Un hombre siempre ha de tener un lugar donde escapar.
Con el tiempo sospeché que cuando me dijo estas palabras no se refería sólo a un refugio espiritual. Hablaba de un sitio geográfico que debería cumplir ciertas condiciones. Que nadie te conozca (o poca gente); que tú no te sientas ignorado y apartado de todo; y que sus habitantes te entiendan aunque hablen lenguas indescifrables. Este lugar debe alimentarse diariamente con recuerdos que nunca has vivido y con sensaciones que nunca has tenido; creando un sitio insondable que no puede hallarse mediante GPS ni órdenes de detención europeas y donde probablemente no lleguen noticias alarmantes ni programas de sucesos. Ese lugar en medio de ningún continente se vuelve más confortable mientras devora las desdichas cotidianas. Va componiéndose día a día, haciéndose más consistente y denso mientras tú sientes que navegas a la deriva.

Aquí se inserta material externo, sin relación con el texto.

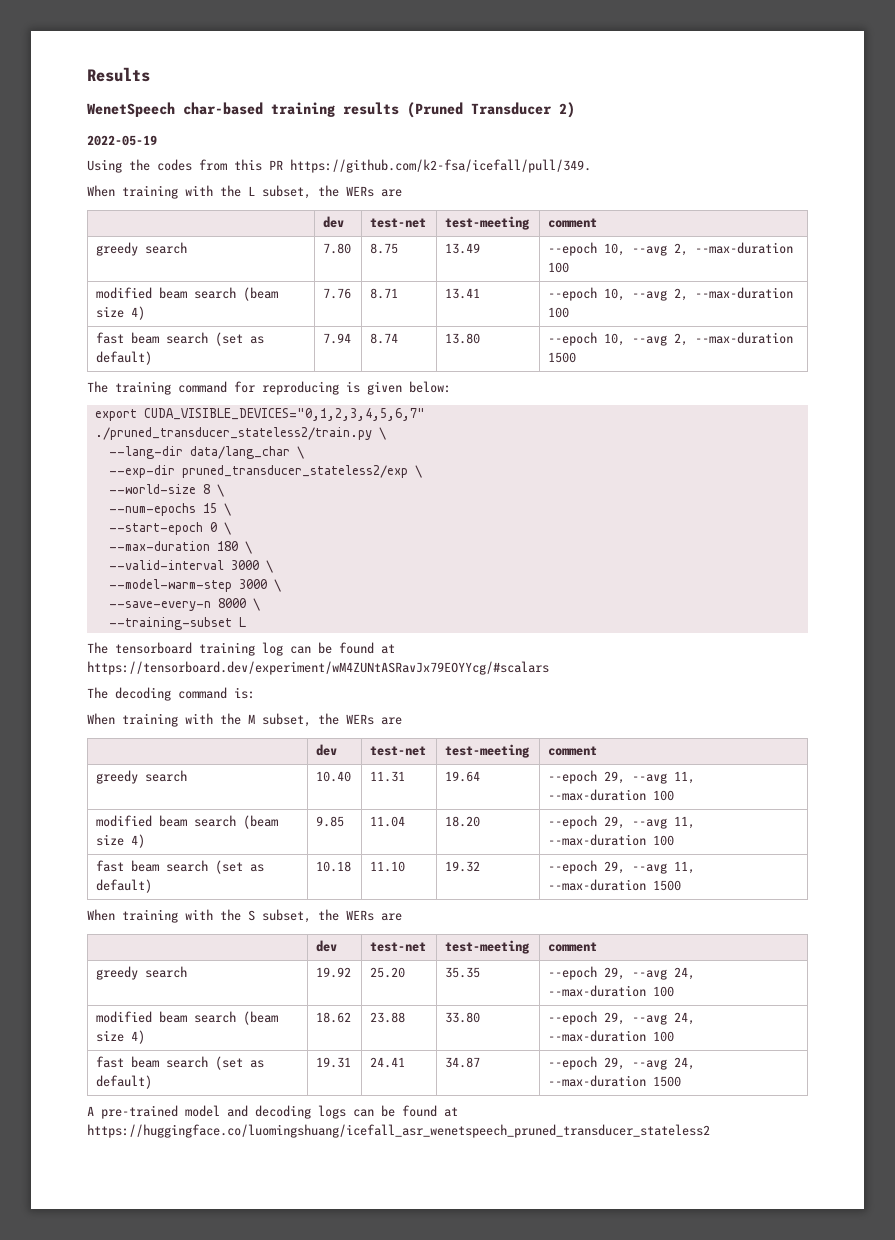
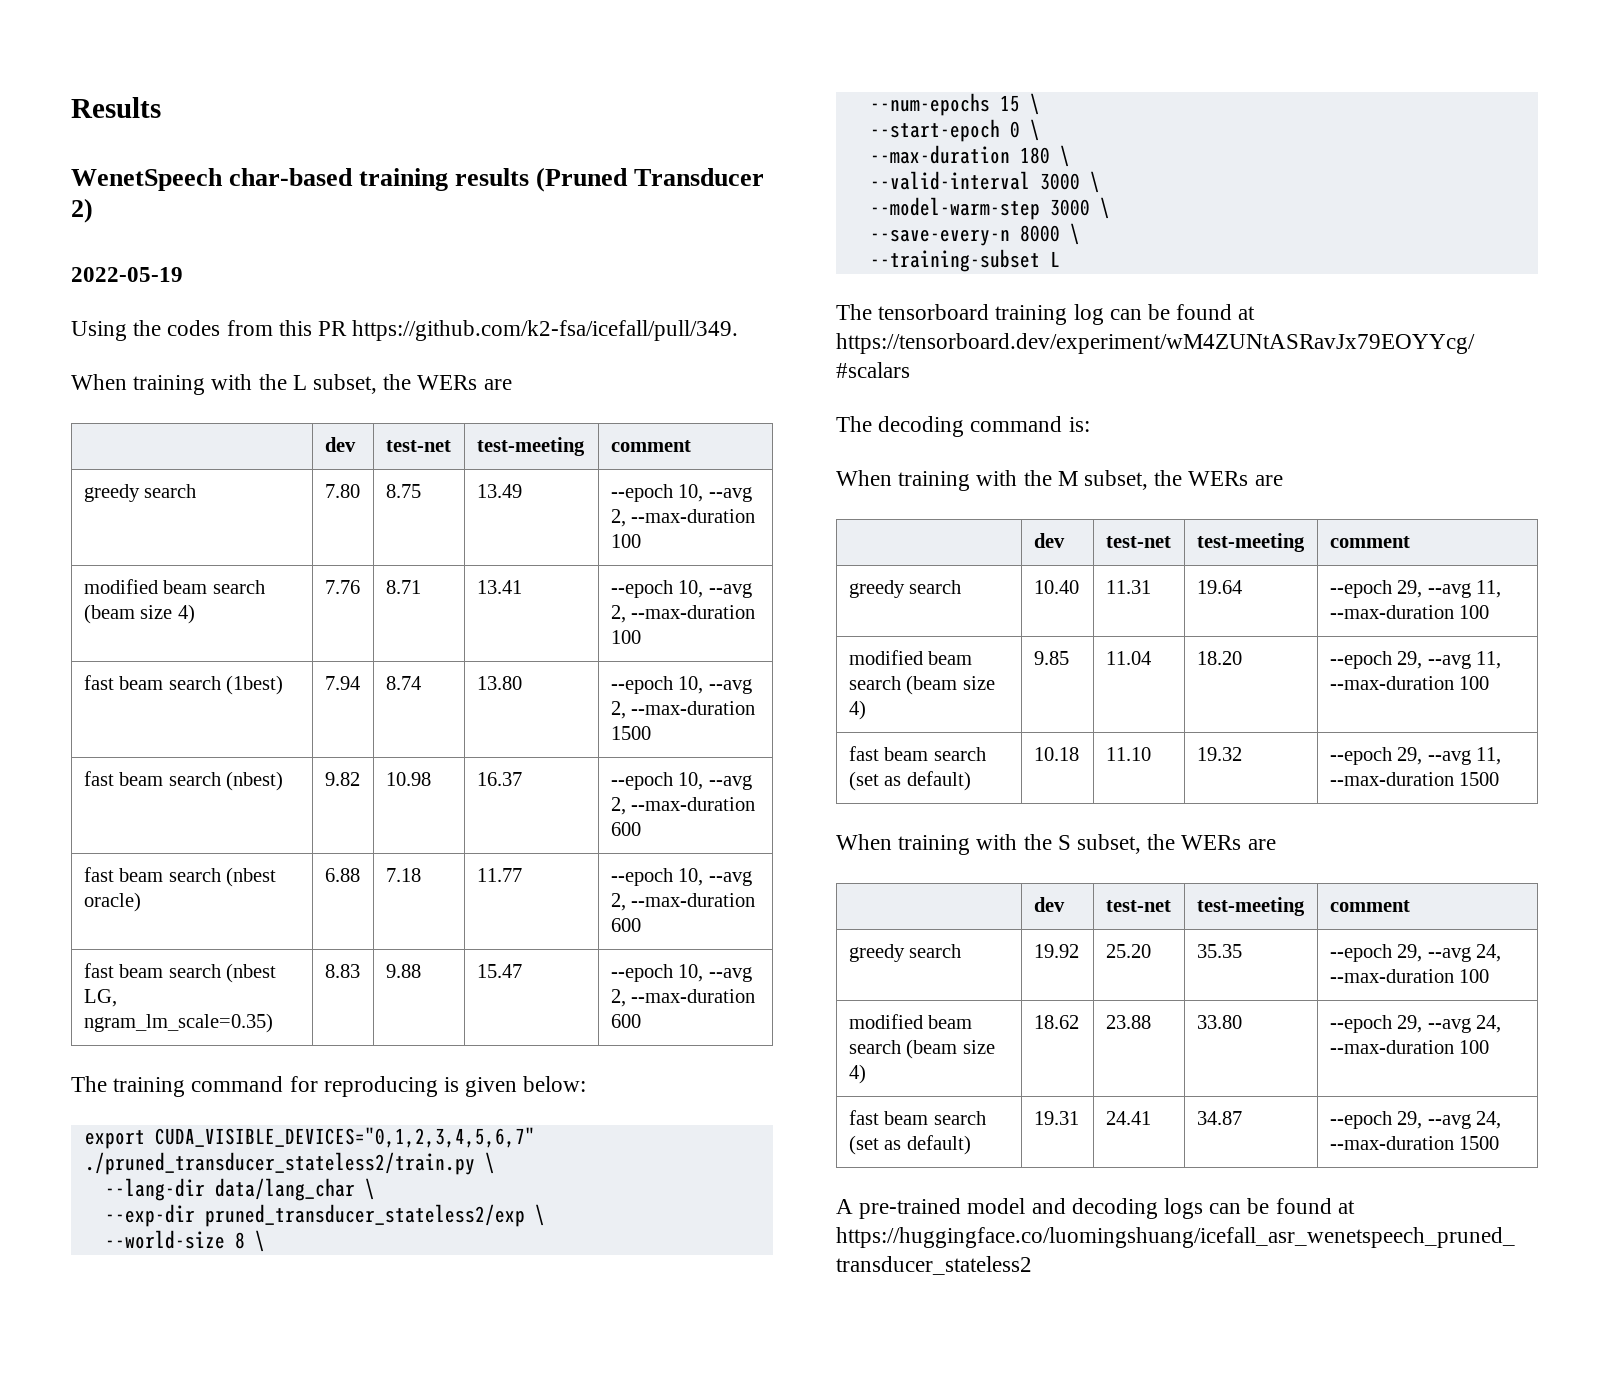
[214,332,264,346] [95,351,152,365] (set as default) -> [226,675,284,695] (1best)
(576, 357) none -> [83,771,284,791] [324,772,360,786] [385,772,431,786] [476,772,522,786] [610,772,752,790] [610,797,756,815] [610,822,641,836] [83,867,277,887] [83,892,141,912] [324,868,360,882] [385,868,421,882] [476,868,522,882] [610,868,752,886] [610,893,756,911] [610,918,641,932] [83,963,277,983] [83,989,117,1007] [83,1013,273,1033] [324,964,360,978] [385,964,421,978] [476,964,522,978] [610,964,752,982] [610,989,756,1007] [610,1014,641,1028] // fast beam search (nbest) | 9.82 | 10.98 | 16.37 | --epoch 10, --avg 2, --max-duration 600 // fast beam search (nbest oracle) | 6.88 | 7.18 | 11.77 | --epoch 10, --avg 2, --max-duration 600 // fast beam search (nbest LG, ngram_lm_scale=0.35) | 8.83 | 9.88 | 15.47 | --epoch 10, --avg 2, --max-duration 600

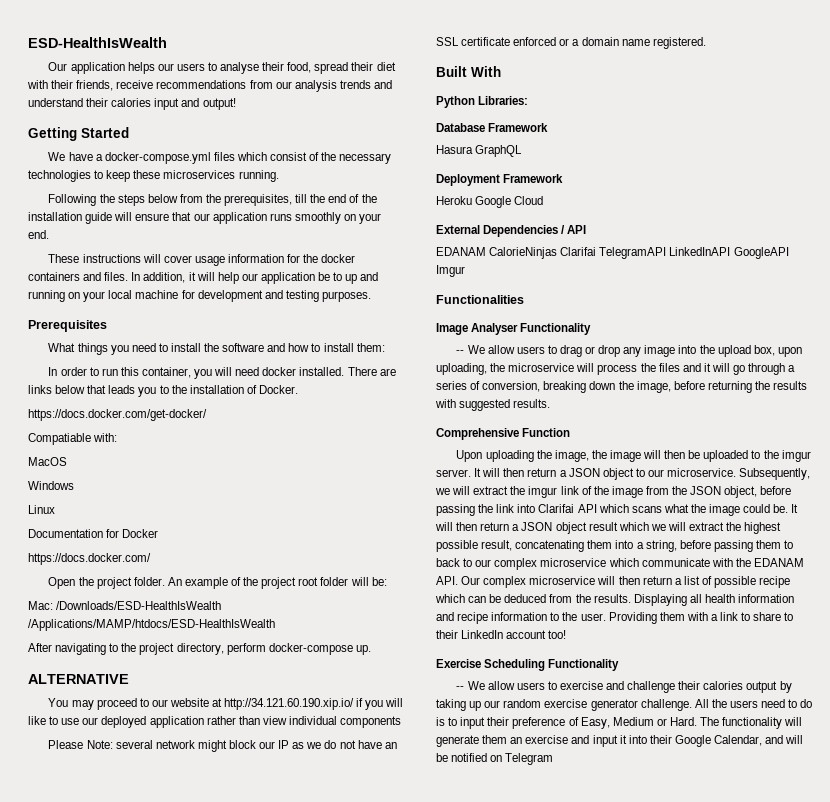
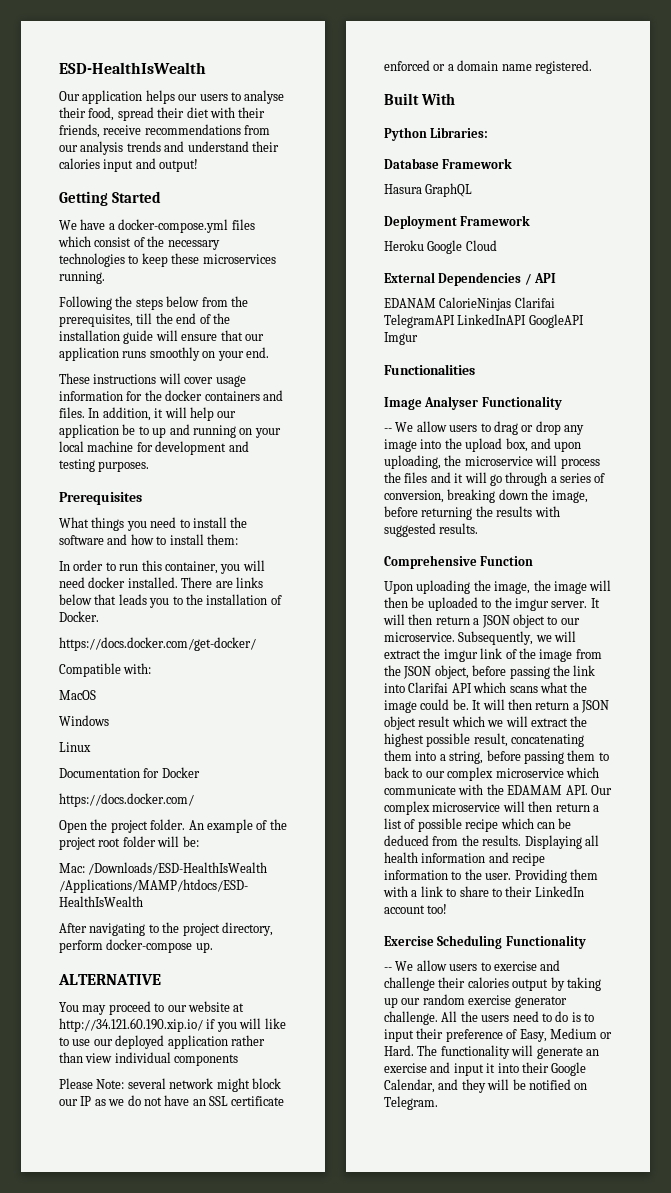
[28,433,91,445] Compatiable -> [59,663,121,677] Compatible
(775, 350) none -> [530,438,551,449] and
[753,558,804,567] EDANAM -> [507,785,563,795] EDAMAM
[482,735,508,744] them -> (583, 1053) none
(784, 739) none -> [461,1079,486,1093] they
[505,753,554,765] Telegram -> [384,1096,438,1110] Telegram.

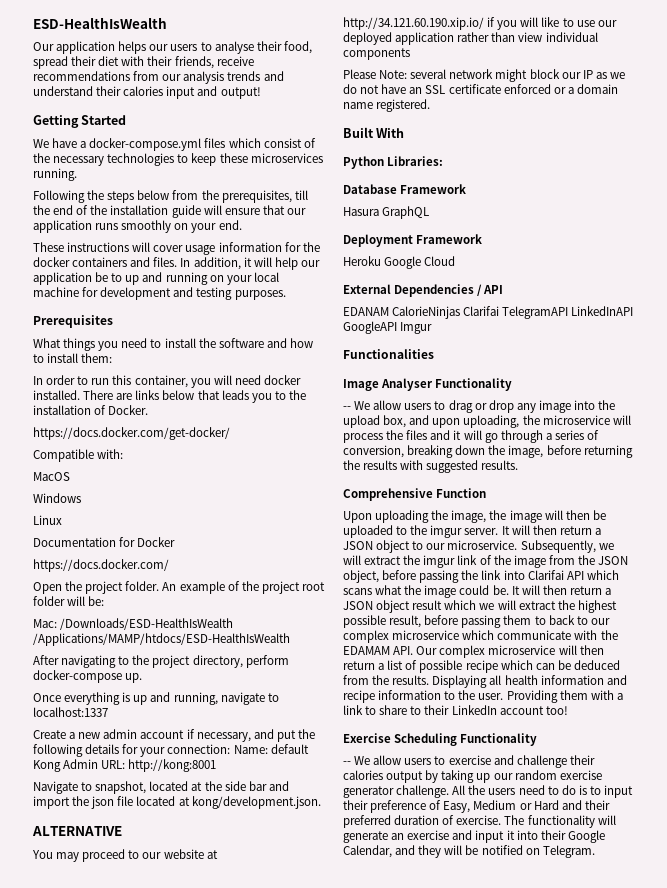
(213, 947) none -> [33,692,279,705] [33,707,108,717] [33,729,315,742] [33,744,309,757] [33,759,217,772] [33,781,289,794] [33,796,321,809] // Once everything is up and running, navigate to localhost:1337 // Create a new admin account if necessary, and put the following details for your connection: Name: default Kong Admin URL: http://kong:8001 // Navigate to snapshot, located at the side bar and import the json file located at kong/development.json.
[511,734,585,747] [384,750,484,764] concatenating them into a string, -> (422, 621) none
[384,1045,414,1056] Hard. -> [533,800,610,810] [343,815,502,828] Hard and their preferred duration of exercise.

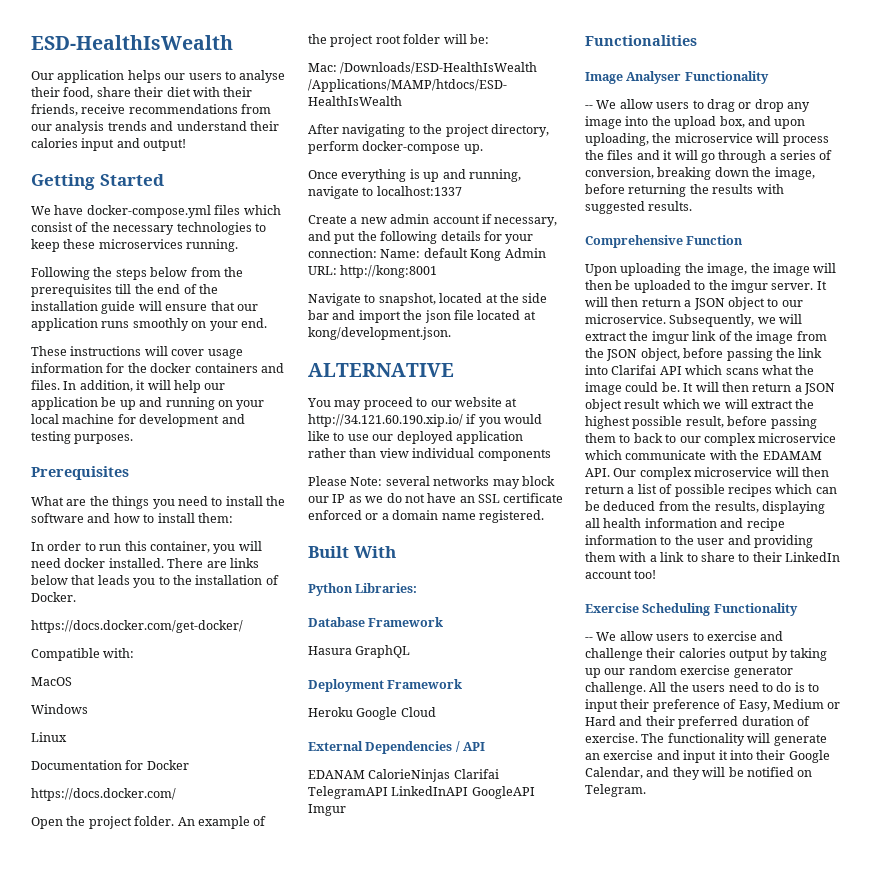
[33,56,68,69] spread -> [96,87,131,97] share
[80,141,87,148] a -> (84, 210) none
[221,190,292,203] prerequisites, -> [31,284,112,297] prerequisites
[111,273,123,282] to -> (117, 402) none
(61, 343) none -> [66,496,109,506] are the
[520,17,539,27] will -> [504,414,543,424] would
[449,69,528,82] network might -> [433,476,520,489] networks may
[465,660,498,673] recipe -> [727,484,772,497] recipes
[392,675,488,688] results. Displaying -> [714,501,825,514] results, displaying
[478,690,558,703] user. Providing -> [697,535,813,548] user and providing

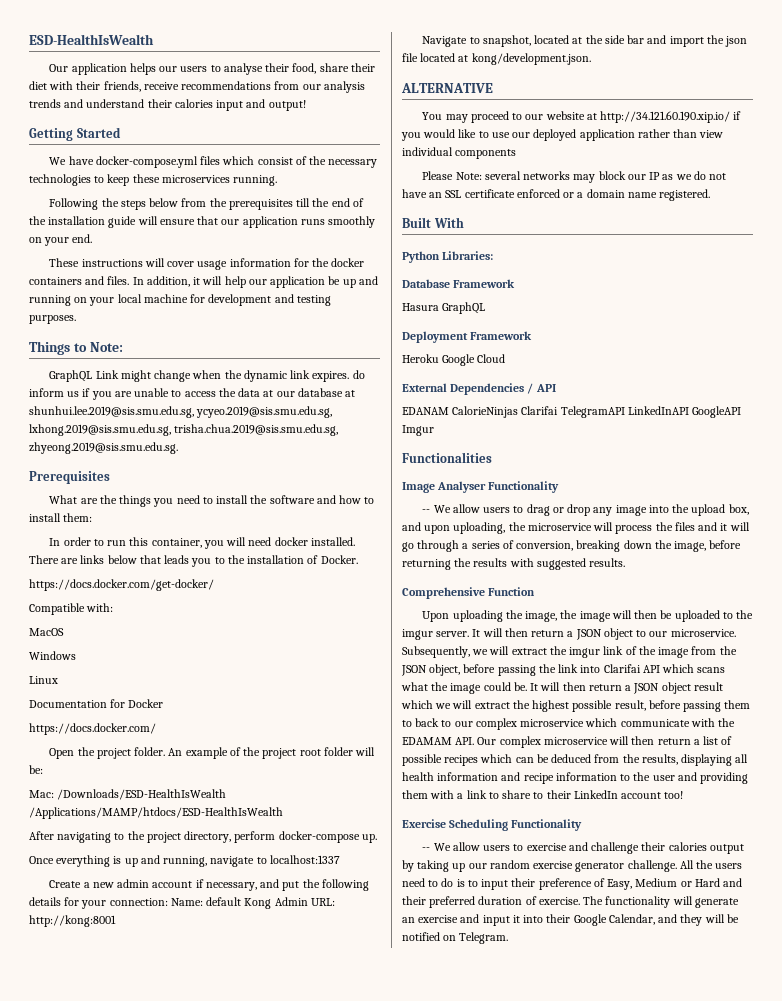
(134, 439) none -> [29,341,123,355] [49,370,365,382] [29,388,356,400] [29,406,333,418] [29,424,339,436] [29,442,178,454] // Things to Note: // GraphQL Link might change when the dynamic link expires. do inform us if you are unable to access the data at our database at shunhui.lee.2019@sis.smu.edu.sg, ycyeo.2019@sis.smu.edu.sg, lxhong.2019@sis.smu.edu.sg, trisha.chua.2019@sis.smu.edu.sg, zhyeong.2019@sis.smu.edu.sg.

Cuando compruebes que ya está construido, y puedas situarlo en un mapa con tu dedo índice, será justo el momento de apearte de tu mundo y subirte al nuevo.
¿Cuándo sabes que ha llegado el momento? – pregunté incrédulo, desde el otro lado del cristal.
Y me dijo: Yo también he tenido esta sensación muchas veces. En un locutorio de una cárcel. Y ante un preso cualquiera.